### To do
Begin the copy at the line containing "EGO ST1521E-S Line" in the data below and end it at the line containing "bank account: AT585092588658840720", keeping each line exact and leaving out pictures.

### Provided entries
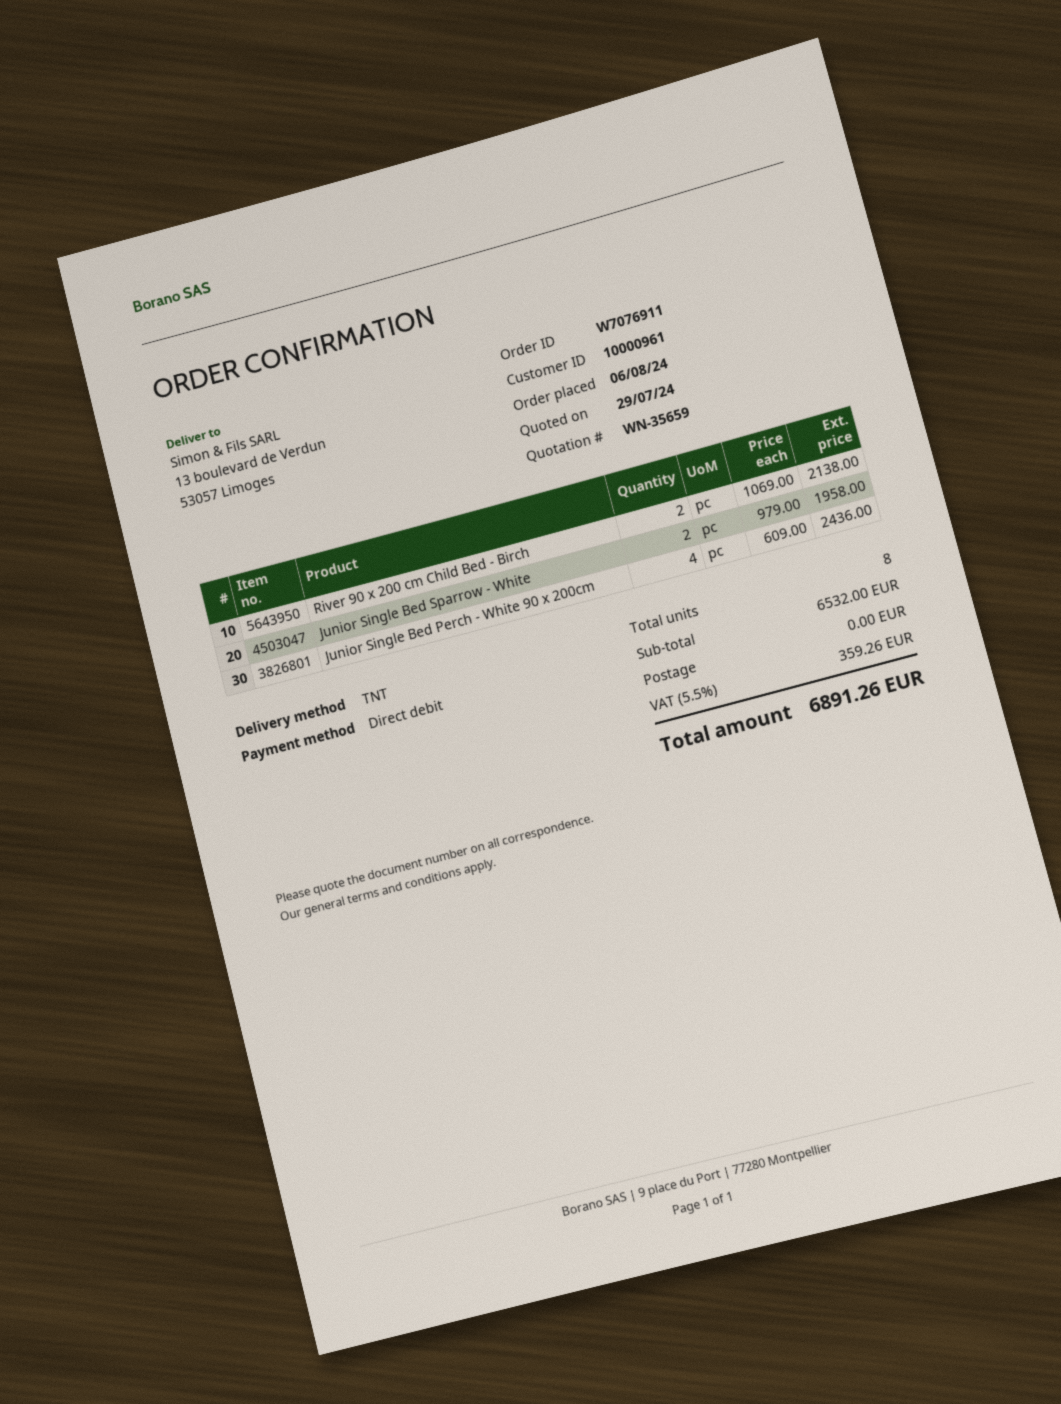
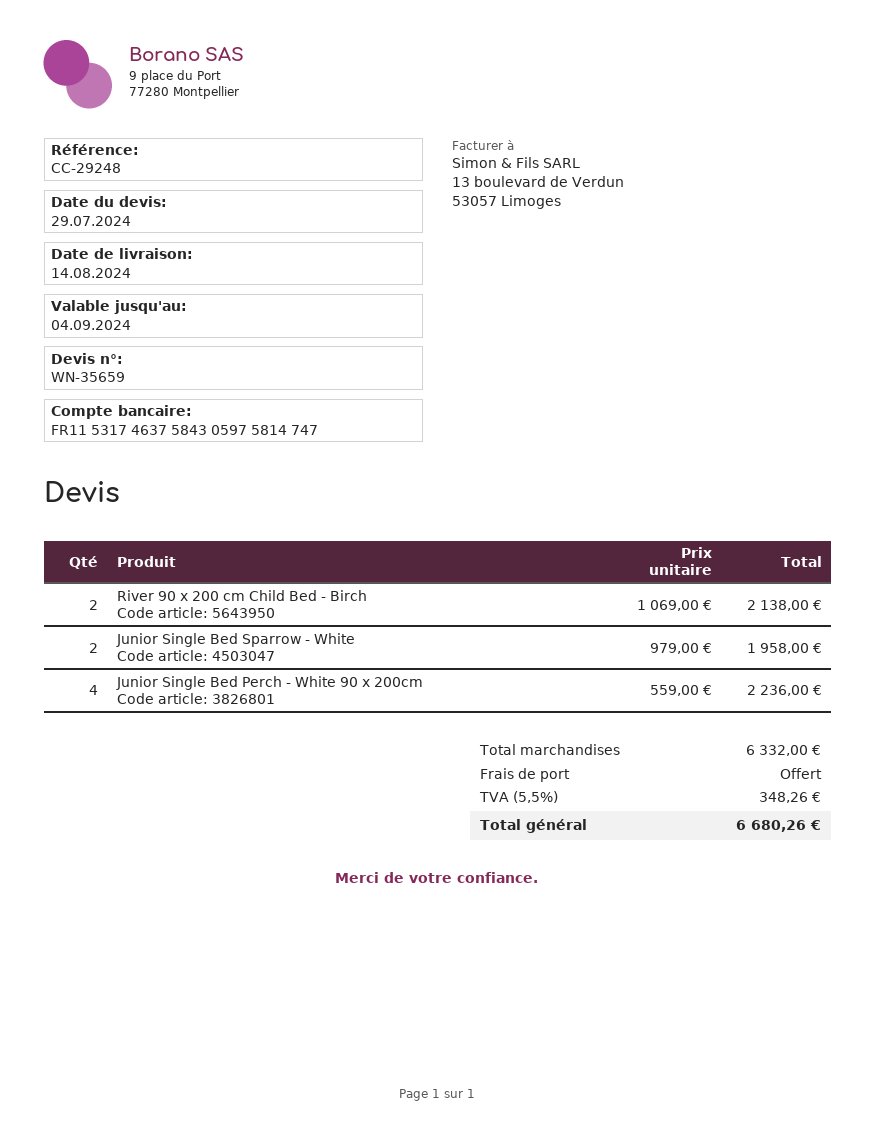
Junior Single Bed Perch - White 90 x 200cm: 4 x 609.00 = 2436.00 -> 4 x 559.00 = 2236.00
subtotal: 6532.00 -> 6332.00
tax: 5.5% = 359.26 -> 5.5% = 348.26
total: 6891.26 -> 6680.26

--

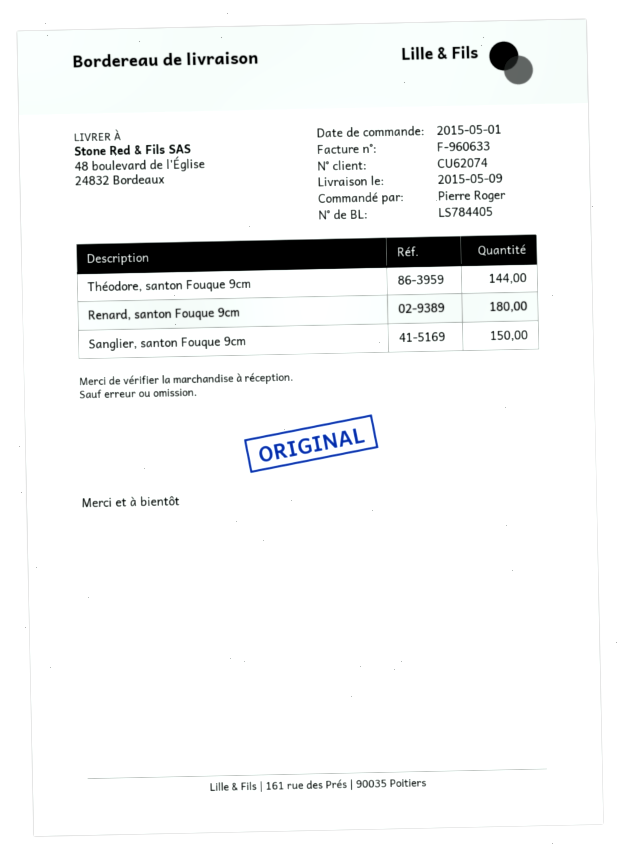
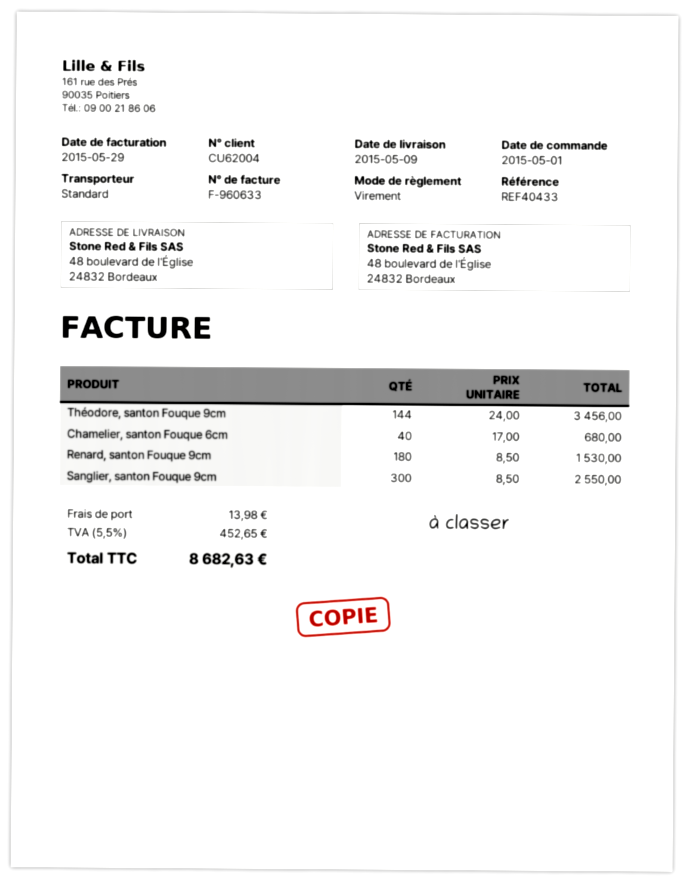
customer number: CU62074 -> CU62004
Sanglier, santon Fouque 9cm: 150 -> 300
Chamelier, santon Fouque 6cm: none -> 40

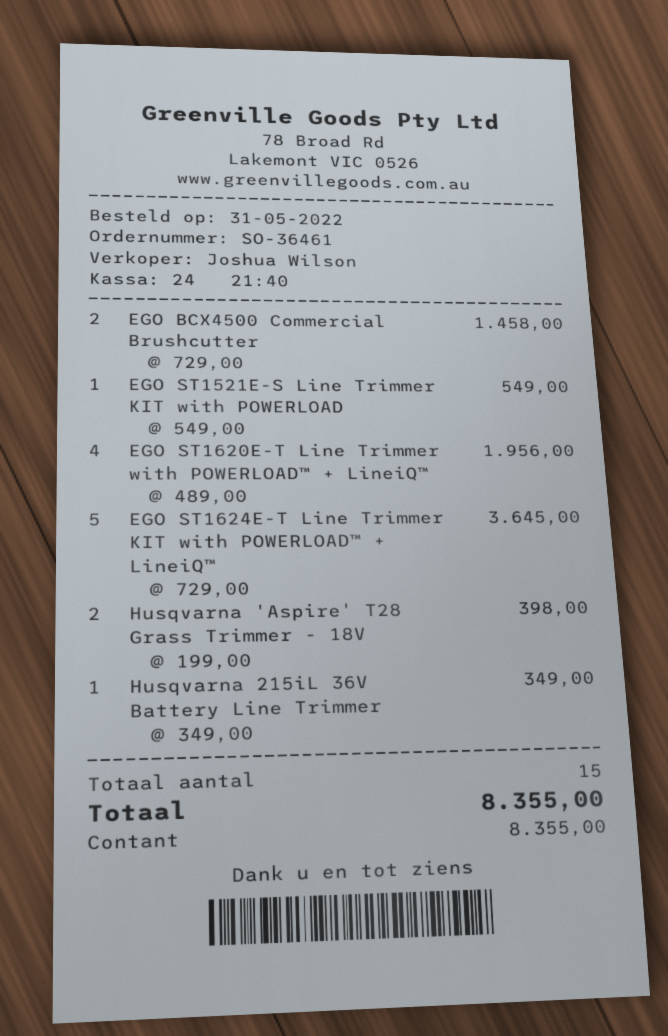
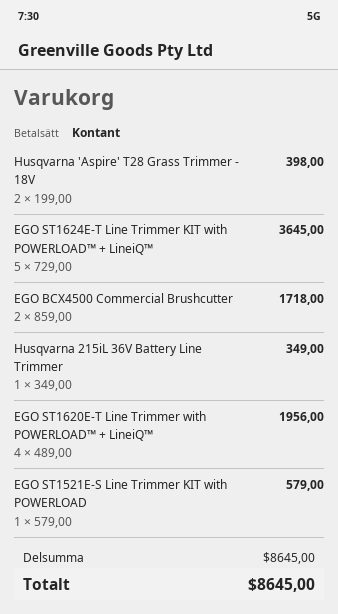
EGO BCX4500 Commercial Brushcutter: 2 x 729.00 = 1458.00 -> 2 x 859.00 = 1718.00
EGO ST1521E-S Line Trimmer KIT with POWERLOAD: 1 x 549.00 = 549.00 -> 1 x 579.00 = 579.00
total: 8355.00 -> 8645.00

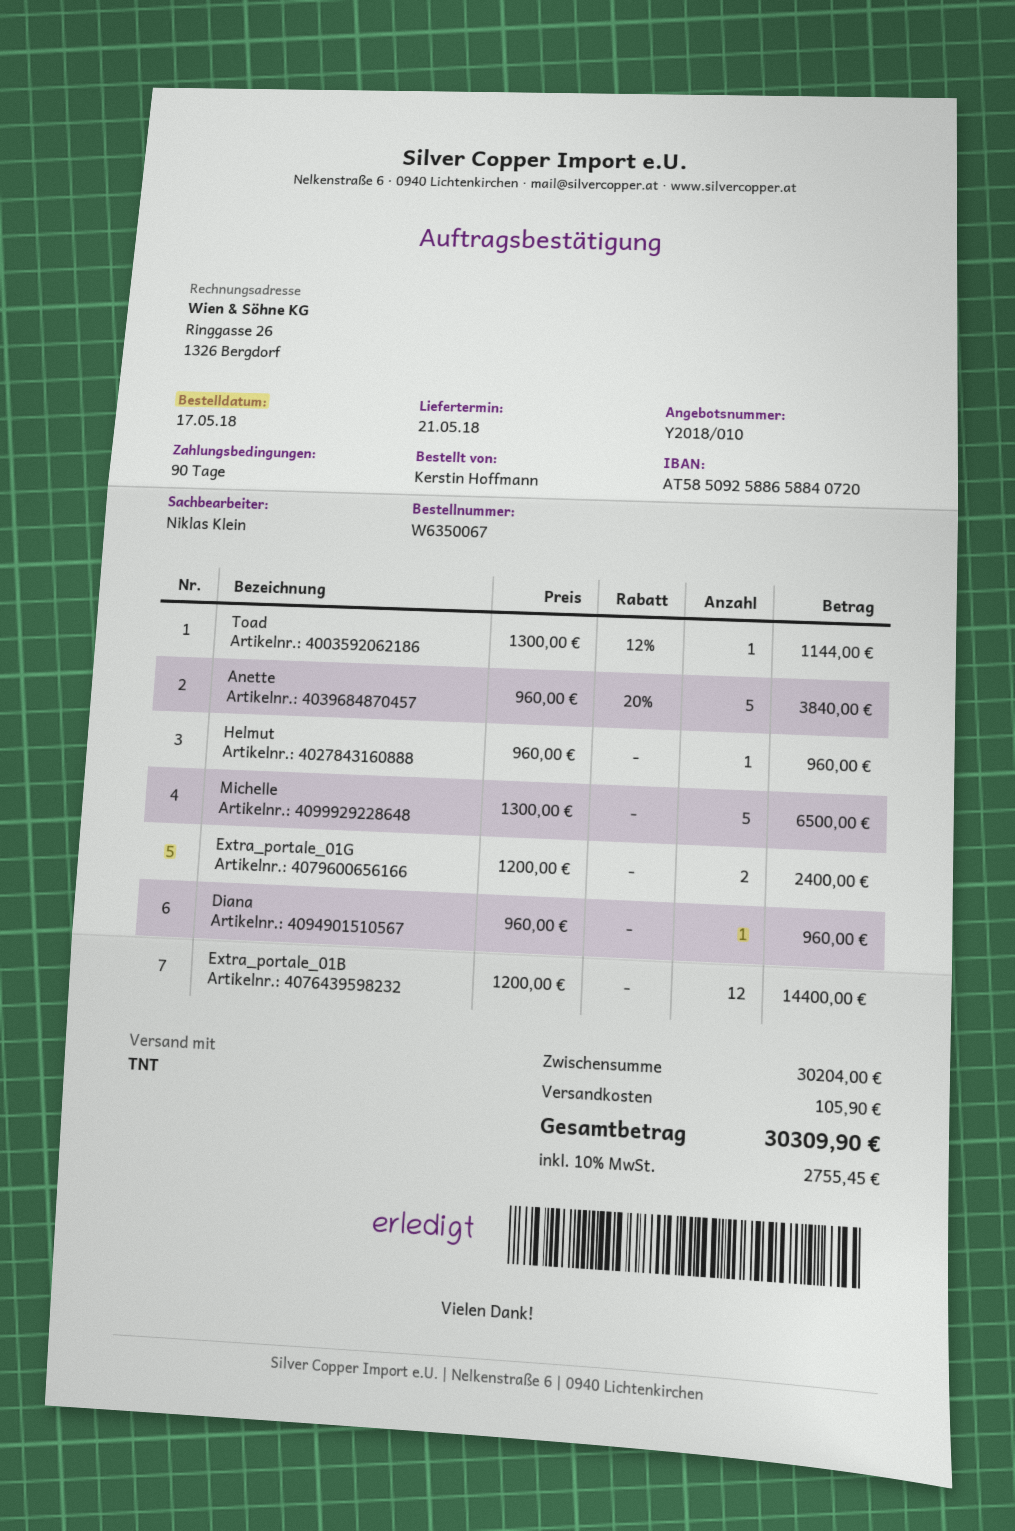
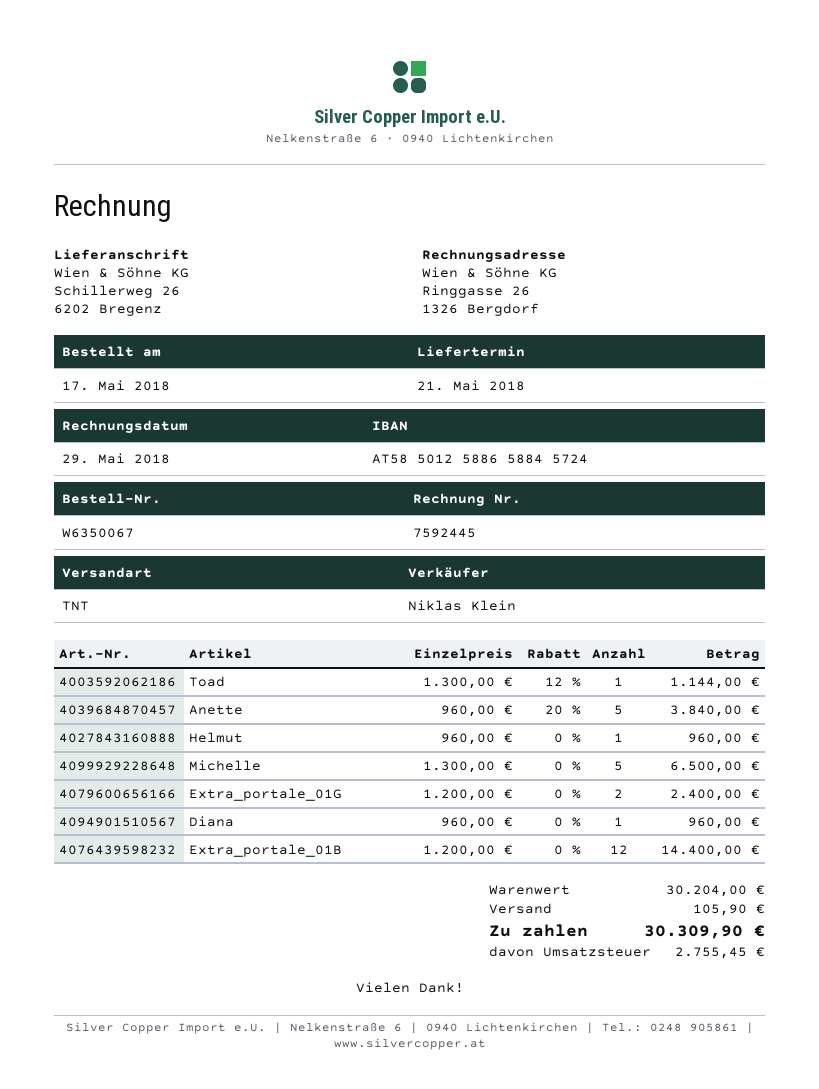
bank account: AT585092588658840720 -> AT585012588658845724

### Written answer
EGO ST1521E-S Line Trimmer KIT with POWERLOAD: 1 x 549.00 = 549.00 -> 1 x 579.00 = 579.00
total: 8355.00 -> 8645.00

bank account: AT585092588658840720 -> AT585012588658845724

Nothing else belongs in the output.